Outdoor-Super-Hyper-Park
(Foto: dave_z28ca / Lizenz)
Bis hierhin hatten wir unseren Spass mit dem, was uns andere so an interessanten Landschaftsfeatures hinterlassen haben. Wir konnten als Kinder auf genug Bäumen herumklettern, später am Strand spazierengehen und Muscheln sammeln, und wenn wir besonders begünstigt waren, hatten wir sogar einen Berg in der Nähe. Jetzt aber nehmen wir das bitte selbst in die Hand und bringen die Landschaft dabei gleich dorthin, wo wir sie brauchen, nämlich in die Nähe der grossen Städte. Es ist etwas rätselhaft, warum ausgerechnet Charlotte in North Carolina der Vorreiter in dieser Angelegenheit ist, aber, who cares, da ist es: das United Nations National Whitewater Center, mit der UNO weder verwandt noch verschwägert, dafür ausgestattet mit, wie man hört, exquisitem Wildwasser, Wanderwegen, Kletterfelsen und überhaupt allem, was man so zum Draussensein braucht. Und das alles am Westrand von Mecklenburg County, also praktisch mitten in der Stadt! Allerdings gibt es dieses artifizielle Outdoor-Paradies schon, und das macht es etwas langweilig. Viel besser, weil noch nicht existent, dagegen die nächste Entwicklungsstufe: Der superkünstliche Outdoor-Super-Park Waveyard, im Prinzip genauso wie in Charlotte, nur in Phoenix, und in jeder Hinsicht grösser, besser und interessanter. Und man kann ausserdem windsurfen, fliegenfischen und tauchen (sogar nachts)! Das alles wird man uns im Jahr 2007 bieten, und wir müssen nicht mal laut danach verlangen.

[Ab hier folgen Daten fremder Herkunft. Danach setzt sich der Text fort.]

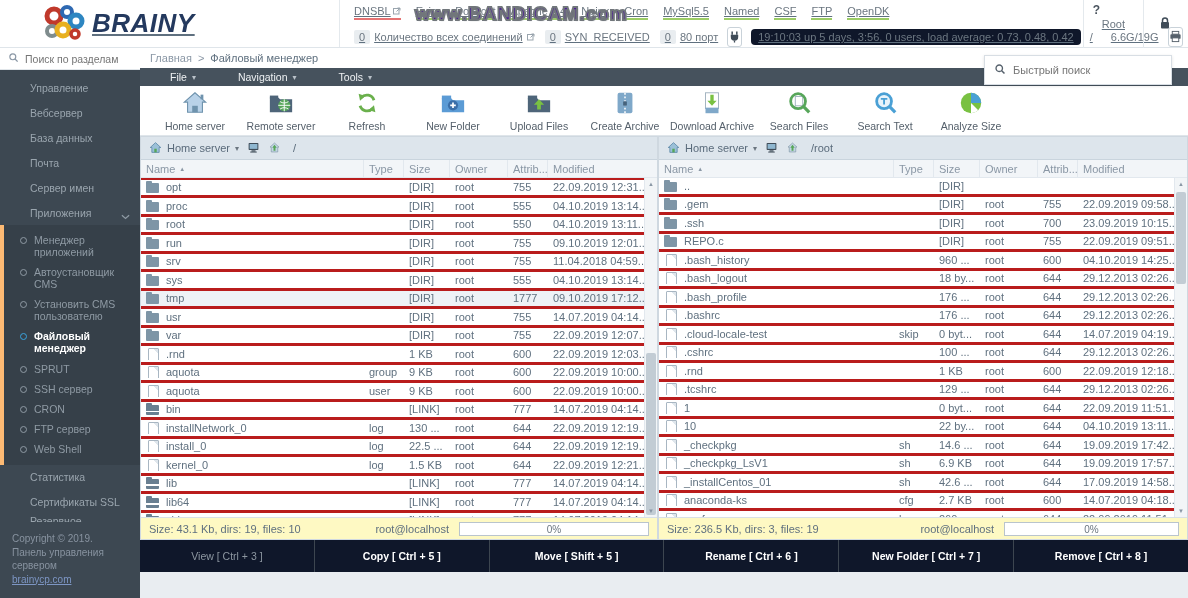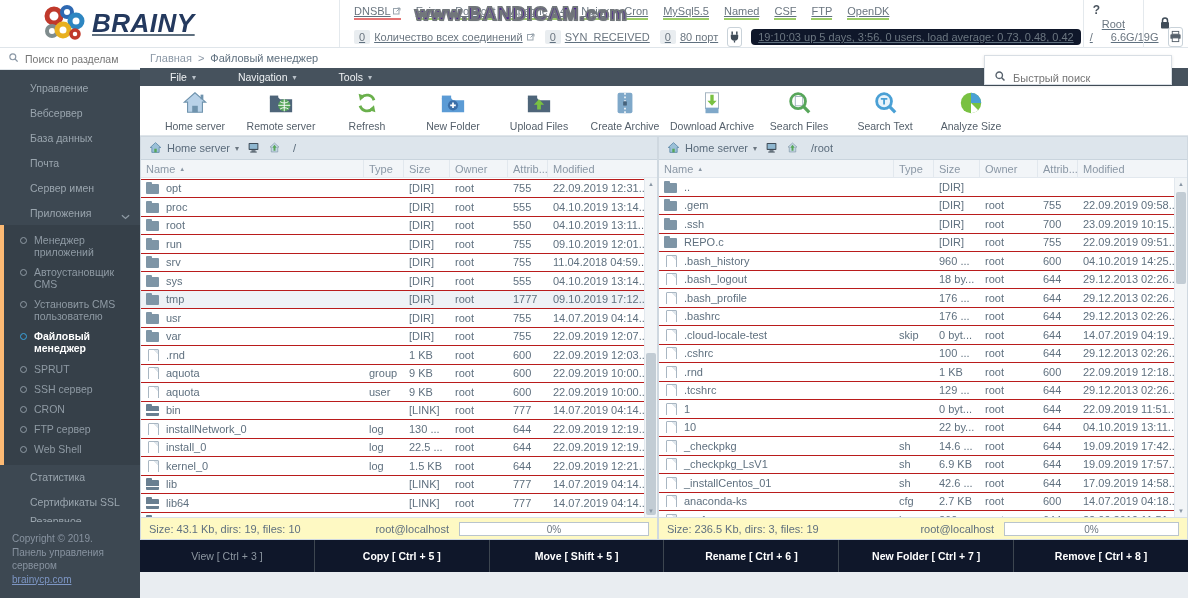--- a/index.html
+++ b/index.html
@@ -58,7 +58,7 @@
   .menu-item { color:#eef1f3; display:inline-flex; align-items:center; gap:5px; cursor:pointer; font-size:10.5px;padding-left:20px; }
   .menu-item .car { font-size:8px; color:#b9c1c8; }
   #quick-search { position:absolute; top:7px; right:16px; width:188px; height:30px; background:#fff; z-index:8;
-    border:1px solid #d8dee4; box-shadow:0 1px 3px rgba(0,0,0,.12); display:flex; align-items:flex-end; padding:0 9px; gap:7px;margin-left:17px; }
+    border:1px solid #d8dee4; box-shadow:0 1px 3px rgba(0,0,0,.12); display:flex; align-items:center; padding:0 9px; gap:7px;margin-left:17px; }
   #quick-search svg { width:12px; height:12px; color:#55606b; flex:none; }
   #quick-search input { border:0; outline:0; width:100%; font-size:11px; color:#5f707f; font-family:"Liberation Sans",sans-serif; }
 

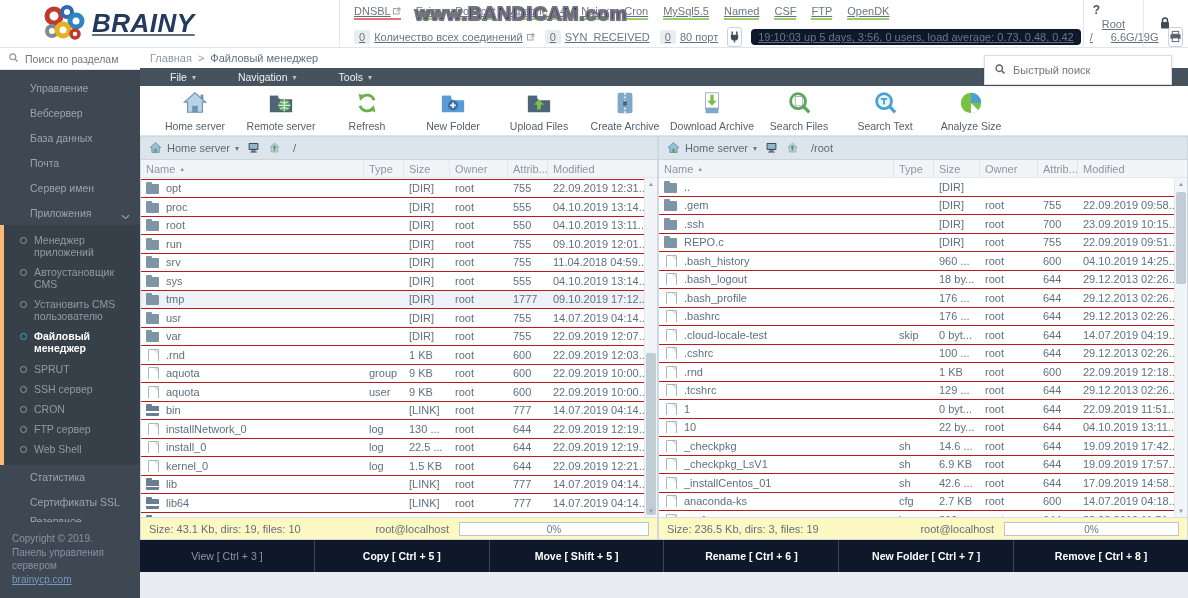--- a/index.html
+++ b/index.html
@@ -90,7 +90,7 @@
   .c.modified { width:96px; flex:none; }
   .rows { flex:1; overflow:hidden; position:relative; padding-right:13px; }
   #pane-left .rows .row:first-child { margin-top:-17px; }
-  .row { height:18.5px; display:flex; align-items:center; border-bottom:1px solid #b91c1c; cursor:pointer; white-space:nowrap; }
+  .row { height:18.5px; display:flex; align-items:center; border-bottom:3px solid #b91c1c; cursor:pointer; white-space:nowrap; }
   .row.selected { background:#eef2f6; }
   .row .c { padding:0 5px; overflow:hidden; }
   .row .c.name { display:flex; align-items:center; }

29.11.2006 | 19:40 | Alles wird besser

Google macht Krankheiten


Foto: plindberg
Hypochonder benutzen Suchmaschinen seit Jahren, um herauszufinden, woran sie genau leiden. Man erinnert sich zum Beispiel gut an den herrlichen Tag, an dem klar wurde, dass die leichten Brustbeschwerden, die einen seit Ostern plagen, klare Anzeichen einer schweren Angina Pectoris sind, an der man bis Mitte Mai verstorben sein wird. Ebenfalls gut belegt ist ein überdurchschnittlich hohes Vorkommen von Hypochondrie unter Ärzten. Daher stimmt es versöhnlich, dass jetzt auch Ärzte Google zur Diagnose verwenden, und ausführlich im British Medical Journal darüber berichten. In 15 von 26 getesteten Fällen lieferte Google nach Eingabe von ein paar fachkundig ausgewählten Symptomen nicht etwa eine besonders attraktive, sondern gar die richtige Krankheit. Das heisst, nicht ganz, das richtige Ergebnis fand sich nur unter den besten drei Treffern. Oh, und bei den drei besten Treffern handelt es sich nicht um die drei besten Googletreffer, sondern drei aus den ersten 30 Googletreffern manuell ausgewählte Ergebnisse, die "am besten zu passen scheinen". Und, ach, besonders spezifische Symptome muss die Krankheit auch haben, sonst geht es gar nicht. Und ausserdem ist Google natürlich ein kapitalistisches Schwein mit vier brennenden Köpfen. Aus diesen und anderen kleinlichen Gründen sind die Kommentare der typischen BMJ-Leser sowie der typischen Heise-Blogger von Missmut, Argwohn und Magenschmerzen (Gegenmittel: Raphanus sativus, Gartenrettich, zweiter Googlehit) geprägt. Die wichtige Botschaft der BMJ-Studie jedoch, die optimistisch und zukunftsfroh stimmt, lautet wie folgt: Wenn man sich auskennt und das Richtige eingibt, kann man mit Google alles finden. Andersrum: Wenn man unbedingt krank sein will, wird Google das auch bestätigen. Es ist wie der Nikolaus, dieses Internet, man sagt etwas Belangloses und dann kriegt man etwas Schönes, zum Beispiel das "Churg-Strauss-Syndrom". Sogar Atombomben soll es dort ja geben!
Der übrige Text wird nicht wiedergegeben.